Among the entries below, one stretch runs from the line that contains "(210, 118) none" through the line that contains "(1039, 393) none". Repeat that stretch exactly, ends included, and only that.

- - - -

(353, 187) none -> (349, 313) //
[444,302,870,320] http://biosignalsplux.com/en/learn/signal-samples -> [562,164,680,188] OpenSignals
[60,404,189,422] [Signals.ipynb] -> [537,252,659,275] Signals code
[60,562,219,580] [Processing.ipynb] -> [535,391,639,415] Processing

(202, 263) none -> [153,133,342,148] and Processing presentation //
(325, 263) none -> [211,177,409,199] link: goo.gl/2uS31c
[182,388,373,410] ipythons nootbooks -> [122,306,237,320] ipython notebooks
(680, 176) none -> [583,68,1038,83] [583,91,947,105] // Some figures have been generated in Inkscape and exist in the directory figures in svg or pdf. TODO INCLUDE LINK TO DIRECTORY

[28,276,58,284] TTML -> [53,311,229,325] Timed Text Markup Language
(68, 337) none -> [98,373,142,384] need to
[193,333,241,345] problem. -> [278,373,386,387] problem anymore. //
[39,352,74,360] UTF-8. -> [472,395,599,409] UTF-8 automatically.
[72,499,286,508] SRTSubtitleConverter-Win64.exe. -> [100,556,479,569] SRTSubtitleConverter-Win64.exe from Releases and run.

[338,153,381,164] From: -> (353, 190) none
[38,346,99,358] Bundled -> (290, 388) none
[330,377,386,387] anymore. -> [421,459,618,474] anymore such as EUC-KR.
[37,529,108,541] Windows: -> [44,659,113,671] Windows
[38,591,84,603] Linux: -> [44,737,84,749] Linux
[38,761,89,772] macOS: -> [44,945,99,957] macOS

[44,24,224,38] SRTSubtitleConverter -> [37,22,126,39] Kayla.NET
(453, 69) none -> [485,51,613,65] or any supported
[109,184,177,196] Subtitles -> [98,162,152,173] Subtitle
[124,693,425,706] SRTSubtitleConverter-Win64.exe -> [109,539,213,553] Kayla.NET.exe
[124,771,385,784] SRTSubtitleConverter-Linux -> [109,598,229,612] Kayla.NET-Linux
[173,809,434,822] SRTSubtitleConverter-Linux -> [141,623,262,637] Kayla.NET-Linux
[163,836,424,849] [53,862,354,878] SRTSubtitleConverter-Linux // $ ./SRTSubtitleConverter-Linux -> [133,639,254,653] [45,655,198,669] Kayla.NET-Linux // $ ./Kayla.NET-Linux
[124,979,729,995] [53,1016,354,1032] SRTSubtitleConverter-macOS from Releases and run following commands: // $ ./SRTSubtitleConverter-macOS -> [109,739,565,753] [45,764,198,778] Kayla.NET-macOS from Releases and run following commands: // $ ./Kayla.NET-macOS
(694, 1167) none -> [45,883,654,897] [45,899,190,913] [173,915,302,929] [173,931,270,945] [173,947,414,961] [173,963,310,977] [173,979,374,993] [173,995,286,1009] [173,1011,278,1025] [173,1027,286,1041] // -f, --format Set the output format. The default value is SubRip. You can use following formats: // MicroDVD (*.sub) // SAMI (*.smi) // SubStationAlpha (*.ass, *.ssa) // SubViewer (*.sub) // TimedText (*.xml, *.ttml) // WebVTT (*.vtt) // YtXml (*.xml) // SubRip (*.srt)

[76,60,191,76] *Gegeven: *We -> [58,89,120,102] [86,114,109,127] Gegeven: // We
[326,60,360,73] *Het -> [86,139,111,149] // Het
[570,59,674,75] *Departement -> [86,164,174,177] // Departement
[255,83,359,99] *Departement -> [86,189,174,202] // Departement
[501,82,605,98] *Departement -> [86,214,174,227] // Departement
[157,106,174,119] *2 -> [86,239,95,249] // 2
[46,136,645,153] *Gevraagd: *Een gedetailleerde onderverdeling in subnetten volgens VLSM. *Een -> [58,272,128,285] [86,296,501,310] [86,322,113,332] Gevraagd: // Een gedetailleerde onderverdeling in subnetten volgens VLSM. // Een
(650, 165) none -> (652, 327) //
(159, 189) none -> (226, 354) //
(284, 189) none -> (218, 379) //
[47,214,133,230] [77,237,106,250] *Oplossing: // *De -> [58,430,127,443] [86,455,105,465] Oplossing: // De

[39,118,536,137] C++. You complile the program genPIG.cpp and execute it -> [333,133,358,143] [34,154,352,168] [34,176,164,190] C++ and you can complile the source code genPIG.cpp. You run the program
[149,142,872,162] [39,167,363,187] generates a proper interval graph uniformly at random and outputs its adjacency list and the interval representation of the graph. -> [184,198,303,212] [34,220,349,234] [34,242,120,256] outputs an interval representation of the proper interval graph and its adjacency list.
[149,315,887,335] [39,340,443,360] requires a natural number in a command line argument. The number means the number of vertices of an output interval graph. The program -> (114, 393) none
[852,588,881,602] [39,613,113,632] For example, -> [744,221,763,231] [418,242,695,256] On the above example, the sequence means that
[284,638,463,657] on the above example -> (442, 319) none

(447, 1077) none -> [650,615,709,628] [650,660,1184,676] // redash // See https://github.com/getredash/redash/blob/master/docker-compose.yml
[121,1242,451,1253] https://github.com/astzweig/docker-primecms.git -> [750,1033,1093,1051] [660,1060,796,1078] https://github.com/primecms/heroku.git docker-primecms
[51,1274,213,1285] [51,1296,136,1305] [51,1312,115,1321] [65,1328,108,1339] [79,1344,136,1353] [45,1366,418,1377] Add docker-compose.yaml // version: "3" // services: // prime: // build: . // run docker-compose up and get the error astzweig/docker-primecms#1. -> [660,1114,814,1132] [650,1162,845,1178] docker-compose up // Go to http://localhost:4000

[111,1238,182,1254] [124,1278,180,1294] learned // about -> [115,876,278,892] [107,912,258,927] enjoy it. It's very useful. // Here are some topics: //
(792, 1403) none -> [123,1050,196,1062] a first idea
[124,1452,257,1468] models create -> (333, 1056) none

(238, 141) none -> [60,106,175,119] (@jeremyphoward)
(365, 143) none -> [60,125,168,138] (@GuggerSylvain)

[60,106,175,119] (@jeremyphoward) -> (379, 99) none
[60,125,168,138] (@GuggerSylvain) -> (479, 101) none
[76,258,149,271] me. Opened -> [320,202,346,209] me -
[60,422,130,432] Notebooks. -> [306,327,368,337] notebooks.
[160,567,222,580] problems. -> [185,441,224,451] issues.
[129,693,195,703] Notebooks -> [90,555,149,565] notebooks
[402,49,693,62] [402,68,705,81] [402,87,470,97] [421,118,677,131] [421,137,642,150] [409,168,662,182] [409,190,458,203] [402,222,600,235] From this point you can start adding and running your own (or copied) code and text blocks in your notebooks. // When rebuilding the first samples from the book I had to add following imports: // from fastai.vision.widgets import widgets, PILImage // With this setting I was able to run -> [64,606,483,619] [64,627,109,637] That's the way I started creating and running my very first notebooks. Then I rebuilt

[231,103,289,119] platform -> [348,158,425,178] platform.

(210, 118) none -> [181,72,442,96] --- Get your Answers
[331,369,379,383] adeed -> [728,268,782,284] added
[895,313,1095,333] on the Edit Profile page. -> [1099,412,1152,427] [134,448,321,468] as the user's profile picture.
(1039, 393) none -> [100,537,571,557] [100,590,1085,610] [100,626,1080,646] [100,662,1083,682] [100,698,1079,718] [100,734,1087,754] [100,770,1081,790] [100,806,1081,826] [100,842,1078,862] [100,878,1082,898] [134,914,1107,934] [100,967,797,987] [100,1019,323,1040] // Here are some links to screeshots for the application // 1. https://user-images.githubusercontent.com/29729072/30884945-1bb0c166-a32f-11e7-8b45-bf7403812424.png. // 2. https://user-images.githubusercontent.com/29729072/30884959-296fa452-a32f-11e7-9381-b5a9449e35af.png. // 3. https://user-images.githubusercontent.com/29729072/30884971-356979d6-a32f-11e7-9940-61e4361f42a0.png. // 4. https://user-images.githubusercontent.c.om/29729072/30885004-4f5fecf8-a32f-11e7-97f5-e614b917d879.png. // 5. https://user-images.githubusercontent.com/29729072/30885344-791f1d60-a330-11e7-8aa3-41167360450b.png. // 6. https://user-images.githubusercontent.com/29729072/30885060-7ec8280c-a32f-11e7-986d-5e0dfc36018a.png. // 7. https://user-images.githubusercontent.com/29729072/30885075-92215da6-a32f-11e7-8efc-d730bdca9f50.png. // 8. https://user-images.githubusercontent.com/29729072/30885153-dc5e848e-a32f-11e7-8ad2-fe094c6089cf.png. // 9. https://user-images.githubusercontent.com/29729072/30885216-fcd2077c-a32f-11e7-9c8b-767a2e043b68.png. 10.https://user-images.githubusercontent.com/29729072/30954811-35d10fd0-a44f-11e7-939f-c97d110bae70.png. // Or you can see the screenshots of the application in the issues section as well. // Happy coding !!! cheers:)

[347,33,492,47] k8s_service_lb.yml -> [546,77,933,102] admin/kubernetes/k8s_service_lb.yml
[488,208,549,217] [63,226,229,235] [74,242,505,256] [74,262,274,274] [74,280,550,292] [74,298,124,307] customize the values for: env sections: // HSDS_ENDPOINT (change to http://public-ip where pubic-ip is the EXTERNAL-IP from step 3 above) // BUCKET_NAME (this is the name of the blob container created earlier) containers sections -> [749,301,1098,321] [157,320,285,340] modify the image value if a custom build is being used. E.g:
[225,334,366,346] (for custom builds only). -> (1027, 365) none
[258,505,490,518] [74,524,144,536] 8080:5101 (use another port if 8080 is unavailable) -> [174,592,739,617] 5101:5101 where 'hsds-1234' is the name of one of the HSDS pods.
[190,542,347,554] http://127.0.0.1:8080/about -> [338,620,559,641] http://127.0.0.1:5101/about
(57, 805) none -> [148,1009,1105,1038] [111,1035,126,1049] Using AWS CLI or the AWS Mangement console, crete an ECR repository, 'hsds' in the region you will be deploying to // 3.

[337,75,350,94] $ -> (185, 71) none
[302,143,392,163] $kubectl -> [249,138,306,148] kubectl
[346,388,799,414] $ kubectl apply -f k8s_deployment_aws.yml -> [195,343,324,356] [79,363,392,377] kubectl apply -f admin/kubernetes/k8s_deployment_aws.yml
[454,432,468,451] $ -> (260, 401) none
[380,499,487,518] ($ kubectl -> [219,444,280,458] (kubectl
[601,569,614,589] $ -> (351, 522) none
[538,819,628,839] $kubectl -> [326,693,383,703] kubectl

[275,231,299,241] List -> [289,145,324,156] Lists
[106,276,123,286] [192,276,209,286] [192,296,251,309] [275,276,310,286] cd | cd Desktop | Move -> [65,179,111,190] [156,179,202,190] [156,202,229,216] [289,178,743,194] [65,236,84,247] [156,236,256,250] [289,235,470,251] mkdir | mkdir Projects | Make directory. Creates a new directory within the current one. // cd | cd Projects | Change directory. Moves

- - - -

- [Exercise output]
(210, 118) none -> [181,72,442,96] --- Get your Answers
[331,369,379,383] adeed -> [728,268,782,284] added
[895,313,1095,333] on the Edit Profile page. -> [1099,412,1152,427] [134,448,321,468] as the user's profile picture.
(1039, 393) none -> [100,537,571,557] [100,590,1085,610] [100,626,1080,646] [100,662,1083,682] [100,698,1079,718] [100,734,1087,754] [100,770,1081,790] [100,806,1081,826] [100,842,1078,862] [100,878,1082,898] [134,914,1107,934] [100,967,797,987] [100,1019,323,1040] // Here are some links to screeshots for the application // 1. https://user-images.githubusercontent.com/29729072/30884945-1bb0c166-a32f-11e7-8b45-bf7403812424.png. // 2. https://user-images.githubusercontent.com/29729072/30884959-296fa452-a32f-11e7-9381-b5a9449e35af.png. // 3. https://user-images.githubusercontent.com/29729072/30884971-356979d6-a32f-11e7-9940-61e4361f42a0.png. // 4. https://user-images.githubusercontent.c.om/29729072/30885004-4f5fecf8-a32f-11e7-97f5-e614b917d879.png. // 5. https://user-images.githubusercontent.com/29729072/30885344-791f1d60-a330-11e7-8aa3-41167360450b.png. // 6. https://user-images.githubusercontent.com/29729072/30885060-7ec8280c-a32f-11e7-986d-5e0dfc36018a.png. // 7. https://user-images.githubusercontent.com/29729072/30885075-92215da6-a32f-11e7-8efc-d730bdca9f50.png. // 8. https://user-images.githubusercontent.com/29729072/30885153-dc5e848e-a32f-11e7-8ad2-fe094c6089cf.png. // 9. https://user-images.githubusercontent.com/29729072/30885216-fcd2077c-a32f-11e7-9c8b-767a2e043b68.png. 10.https://user-images.githubusercontent.com/29729072/30954811-35d10fd0-a44f-11e7-939f-c97d110bae70.png. // Or you can see the screenshots of the application in the issues section as well. // Happy coding !!! cheers:)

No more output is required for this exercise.